AGNONE - Non si può morire lavorando.
È un’inchiesta di Repubblica l’oggetto di discussione del quarto appuntamento del Festival Regionale dell’Avanti.
L’indagine, a cura di Pasquale Notargiacomo e Andrea Meccia, piazza lì, sotto gli occhi di tutti, gli orrori delle morti bianche.
“Definire morti bianche i decessi avvenuti sul luogo di lavoro è ipocrita” afferma Marco Bazzani, operaio metalmeccanico nonché rappresentante dei lavoratori per la sicurezza, “significa deresponsabilizzarsi per ciò che accade. Come se quegli incidenti non avessero colpevoli. Invece ci sono. C’è sempre qualcuno che è in difetto.”
Ciò che emerge dai video proiettati alla platea, che ascolta sbigottita le storie narrate, è un mondo del lavoro in cui non solo vige il precariato bensì anche l’insicurezza, l’ingiustizia e la paura di denunciare gli eventi che in Italia giorno dopo giorno fanno vittime o falciano vite. Insomma: è difficile trovare impiego ma lo è altrettanto sopravvivere lavorando in alcuni settori.
Tra le vicende narrate, c’è quella di Nicola Cavicchi, trentacinquenne morto sotto le macerie del capannone in cui lavorava durante una scossa di terremoto in Emilia Romagna. Alla famiglia di Nicola, per la dipartita del giovane sono stati riconosciuti solo 1936 euro e 80 centesimi. Può una vita valere così poco? Com’è possibile non indignarsi davanti a tutto ciò?

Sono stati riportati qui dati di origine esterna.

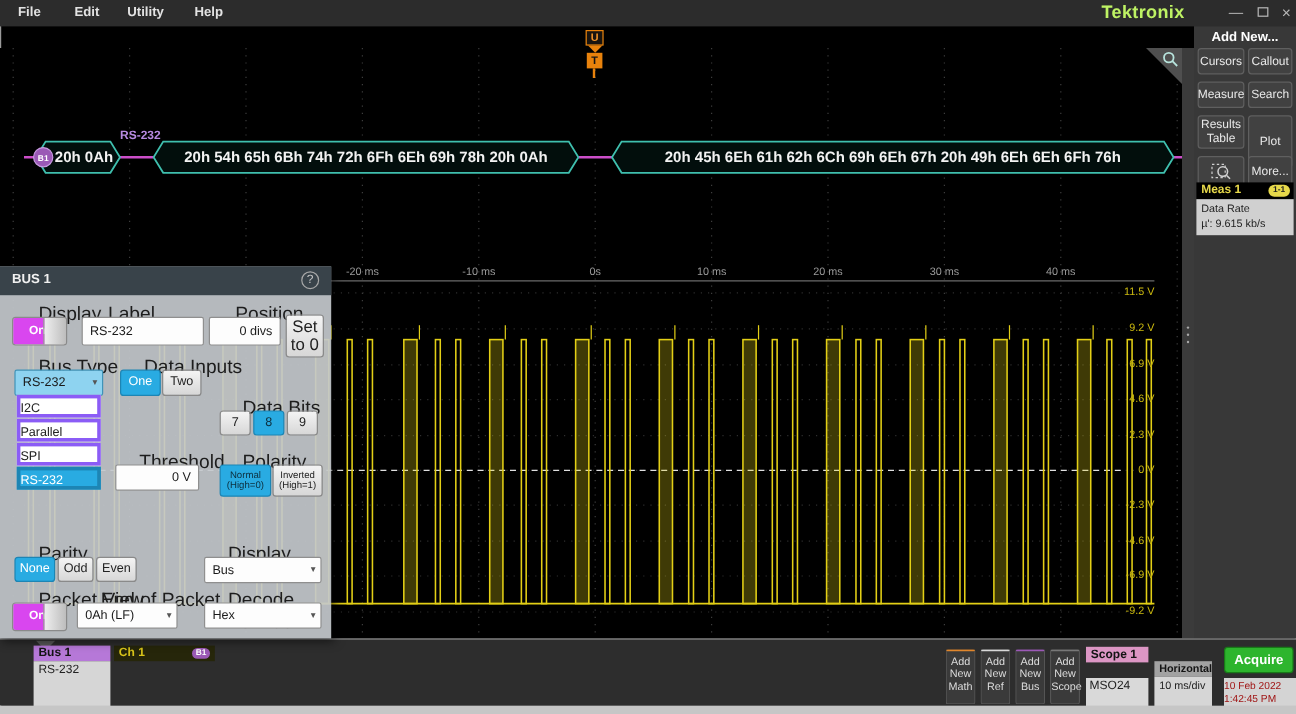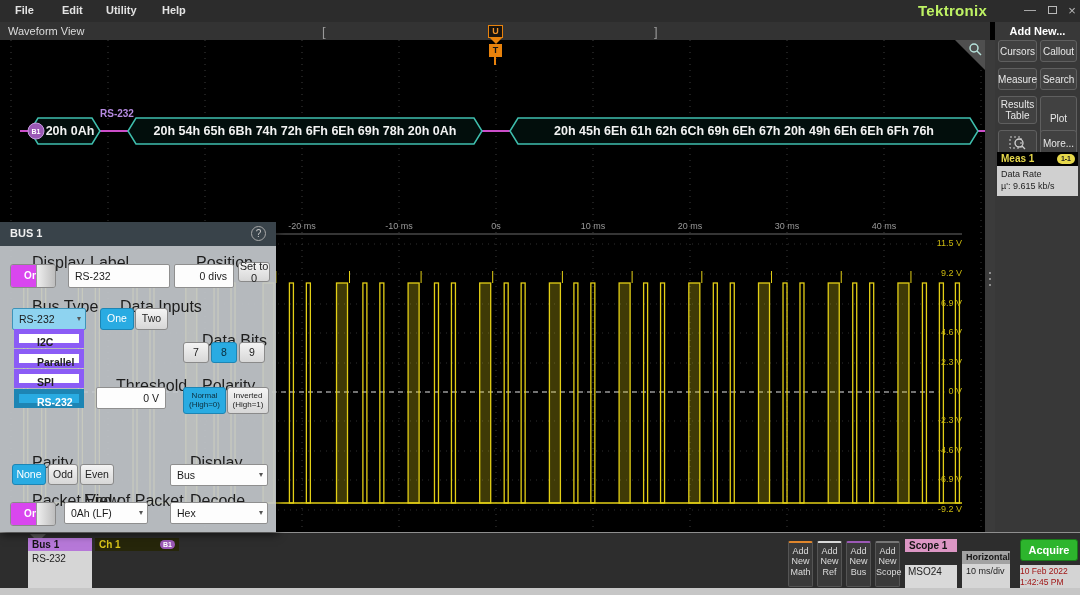--- a/index.html
+++ b/index.html
@@ -105,45 +105,40 @@
           justify-content:center; text-align:center; line-height:1.1; cursor:pointer; }
   .dbtn.sel { background:#29abe2; color:#fff; border-color:#1d85b4; }
   .dbtn.sel2 { background:#29abe2; color:#0c2e3d; border-color:#1d85b4; }
   .toggle { position:absolute; width:46px; height:24px; border:1px solid #8a8a8a; border-radius:3px;
             overflow:hidden; cursor:pointer; background:#c2c2c2; }
   .toggle .on { position:absolute; left:0; top:0; width:27px; height:100%; background:#d946ef; color:#fff;
             font-size:10px; font-weight:bold; text-align:right; line-height:22px; }
   .toggle .knob { position:absolute; right:0; top:0; width:19px; height:100%;
             background:linear-gradient(90deg,#efefef,#bdbdbd); border-left:1px solid #9a9a9a; }
   .combo-arrow { position:absolute; right:4px; top:50%; transform:translateY(-50%); font-size:8px; color:#555; }
-  .dlist-item { position:absolute; left:14px; width:70px; height:19px; background:#fff; border:5px solid #8b5cf6;
-            font-size:10.5px; color:#222; line-height:17px; padding-left:18px; cursor:pointer;font-weight:bold; }
+  .dlist-item { position:absolute; left:14px; width:70px; height:19px; background:#fff; border:3px solid #8b5cf6;
+            font-size:10.5px; color:#222; line-height:17px; padding-left:0; cursor:pointer; }
   .dlist-item.sel { background:#29abe2; color:#fff; border-color:#1d85b4; }
 </style>
 </head>
 <body>
 
 <div id="screen">
 
   <div class="abs" id="titlebar">
     <span class="menu-item" style="left:15px">File</span>
     <span class="menu-item" style="left:62px">Edit</span>
     <span class="menu-item" style="left:106px">Utility</span>
     <span class="menu-item" style="left:162px">Help</span>
     <span id="brand">Tektronix</span>
     <span class="winbtn" style="left:1022px">—</span>
     <span class="winbtn" style="left:1044px"><span class="box"></span></span>
     <span class="winbtn" style="left:1064px; font-size:13px;">×</span>
   </div>
 
-  <div class="abs" id="tabbar">
-    <span id="tab-title">Waveform View</span>
-    <span class="zoombracket" style="left:322px">[</span>
-    <span class="zoombracket" style="left:654px">]</span>
-  </div>
 
   <div class="abs" id="trig-u">U</div>
   <div class="abs" id="trig-arrow"></div>
   <div class="abs" id="trig-t">T</div>
   <div class="abs" id="trig-pin"></div>
 
   <div class="abs" id="waveview">
     <svg id="wavesvg" width="985" height="492">
       <g id="grid">
           <line x1="11" y1="0" x2="11" y2="492" stroke="#3d3d3d" stroke-width="1" stroke-dasharray="1 5"></line>
@@ -308,21 +303,21 @@
     </div>
     <span class="dlbl" style="left:12px; top:32px">Display</span>
     <div class="toggle" style="left:10px; top:42px">
       <span class="on">On</span>
         <span class="knob"></span>
     </div>
     <span class="dlbl" style="left:70px; top:32px">Label</span>
     <div class="dfield" style="left:68px; top:42px; width:102px; height:24px; line-height:22px; padding-left:6px">RS-232</div>
     <span class="dlbl" style="left:176px; top:32px">Position</span>
     <div class="dfield" style="left:174px; top:42px; width:60px; height:24px; line-height:22px; padding-right:6px; text-align:right">0 divs</div>
-    <div class="dbtn" style="left:238px; top:40px; width:32px; height:20px; font-size:11px">Set to 0</div>
+    <div class="dbtn" style="left:238px; top:40px; width:32px; height:36px; font-size:14px">Set to 0</div>
 
     <span class="dlbl" style="left:12px; top:76px">Bus Type</span>
     <div class="dfield" style="left:12px; top:86px; width:74px; height:22px; line-height:20px; padding-left:6px; background:#8ed3f0; border-color:#3f93b8">
       <span>RS-232</span>
       <span class="combo-arrow">▾</span>
     </div>
     <span class="dlbl" style="left:100px; top:76px">Data Inputs</span>
     <div class="dbtn sel" style="left:100px; top:86px; width:34px; height:22px">One</div>
     <div class="dbtn" style="left:135px; top:86px; width:33px; height:22px">Two</div>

Prevenire situazioni spiacevoli come quelle descritte nei video servizi di Notargiacomo e Meccia, lottare per la sicurezza nei posti di lavoro è il mantra di Marco Bazzoni che da anni porta avanti una campagna in difesa dei lavoratori. Bazzoni infatti è riuscito a creare una rete d’aiuto per i lavoratori vittime di infortunio e le loro famiglie; inoltre l’operaio metalmeccanico è riuscito ad avviare una procedura che farà si che l’Europa obblighi l’Italia ad inasprire i regolamenti in materia di sicurezza: i datori di lavoro devono essere responsabilizzati affinché i dipendenti siano più tutelati.